Regarding claim(s) 2, Mo as modified by Yamamoto teaches the information processing apparatus according to Claim 1, where Yamamoto teaches wherein, in the detection, a statistic of a weight value (read as “output feature value”) of the attention processing is calculated (Paragraph [0054]: “[…] The attention layer 11-1 computes a feature value (output feature value) corresponding to each of the plural channels […]”; and Paragraph [0076]: “The statistic referred to here is a expressed as a multi-level continuous value, and is, for example, an average value and deviation, central value, or the like found from at least two items of input data”), and it is determined whether or not a weight of the attention processing is active according to the statistic (Paragraph [0075]: “The channel selection section 14-1 selects as a redundant channel a channel satisfying a predetermined relationship between the output feature values computed by the attention layer 11-1 after the learning processing has been performed by the first learning unit 16, and a predetermined threshold value”).

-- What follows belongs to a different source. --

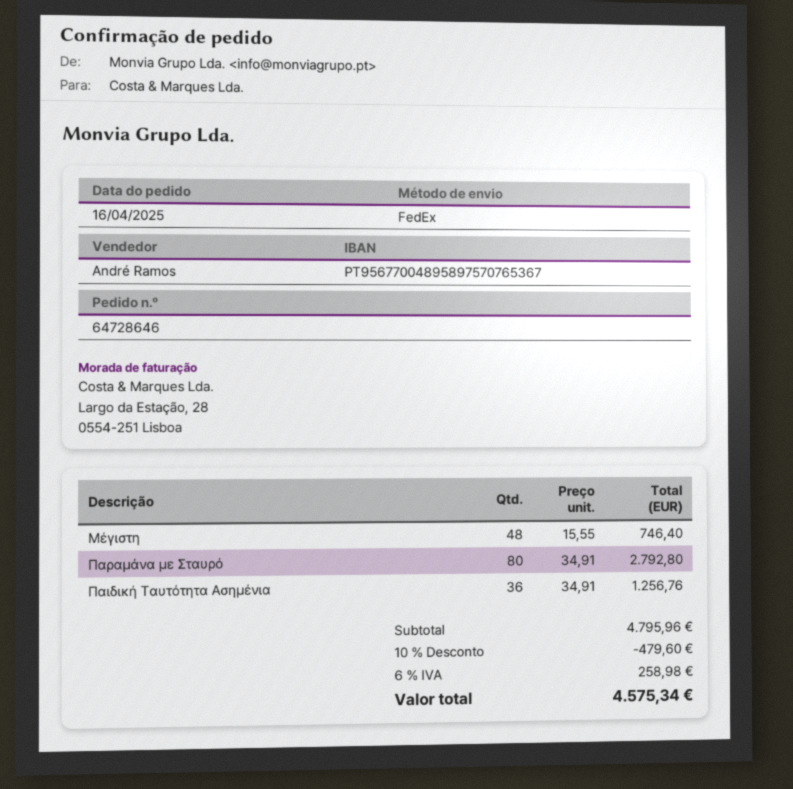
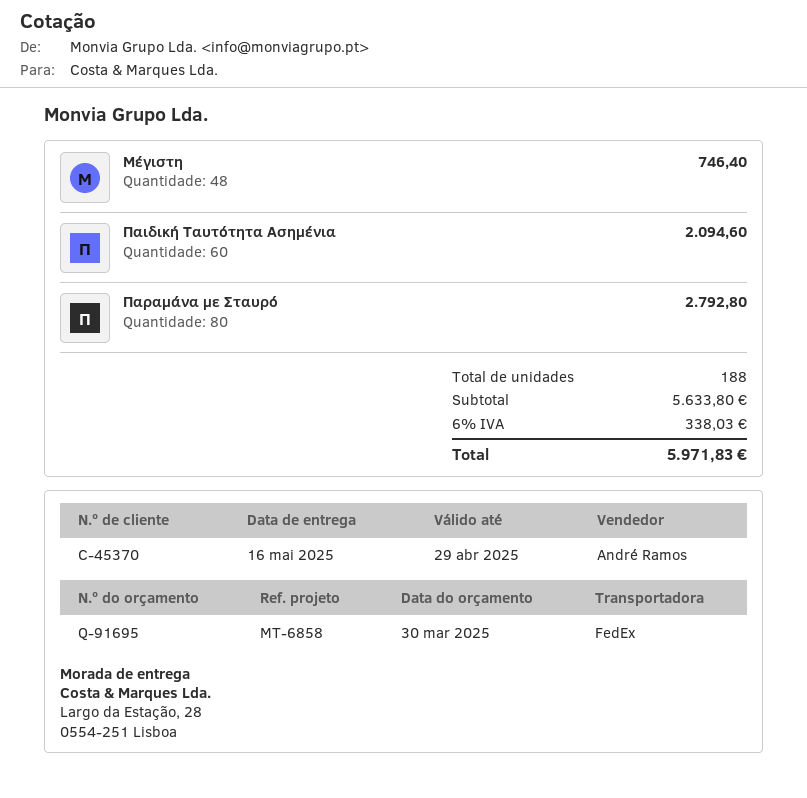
Παιδική Ταυτότητα Ασημένια: 36 for 1256.76 -> 60 for 2094.60
subtotal: 4795.96 -> 5633.80
discount: 10% = 479.60 -> none
tax: 6% = 258.98 -> 6% = 338.03
total: 4575.34 -> 5971.83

Regarding claim(s) 4, Mo as modified by Yamamoto teaches the information processing apparatus according to Claim 1, where Yamamoto teaches wherein, in the detection, it is detected that the attention mechanism in which there are more weights of the inactive attention processing than the weight of the active attention processing, among weights of the attention processing acquired for each attention mechanism in a case in which one or more of the images are given, is redundant (Paragraph [0075]: “The channel selection section 14-1 selects as a redundant channel a channel satisfying a predetermined relationship between the output feature values computed by the attention layer 11-1 after the learning processing has been performed by the first learning unit 16, and a predetermined threshold value”; and Paragraph [0076]: “The statistic referred to here is a expressed as a multi-level continuous value, and is, for example, an average value and deviation, central value, or the like found from at least two items of input data. The output feature values change depending on the input data to the attention layer, and finding a statistic thereof enables this dependency to be suppressed”).
Regarding claim(s) 7, Mo as modified by Yamamoto teaches the information processing apparatus according to Claim 1, where Mo teaches wherein the attention mechanism incorporated in the first neural network includes an attention mechanism that generates a weight in a spatial direction of an input feature amount (Page 7, Chapter 3.3 Spatial-Channel Attention Block (SCAB), 1st Paragraph: “we used a Spatial-Channel Attention Block to extract the features in the convolutional stream […] which we can use spatial attention mechanism to refine features map […] Meanwhile, we apply channel attention mechanism […] Spatial attention is used to extract the inter-spatial relationship of images”; and Page 8, 2nd Paragraph: “spatial attention mechanism can re-weight the feature map according to the location of the features and help the network learn where to be paid attention”).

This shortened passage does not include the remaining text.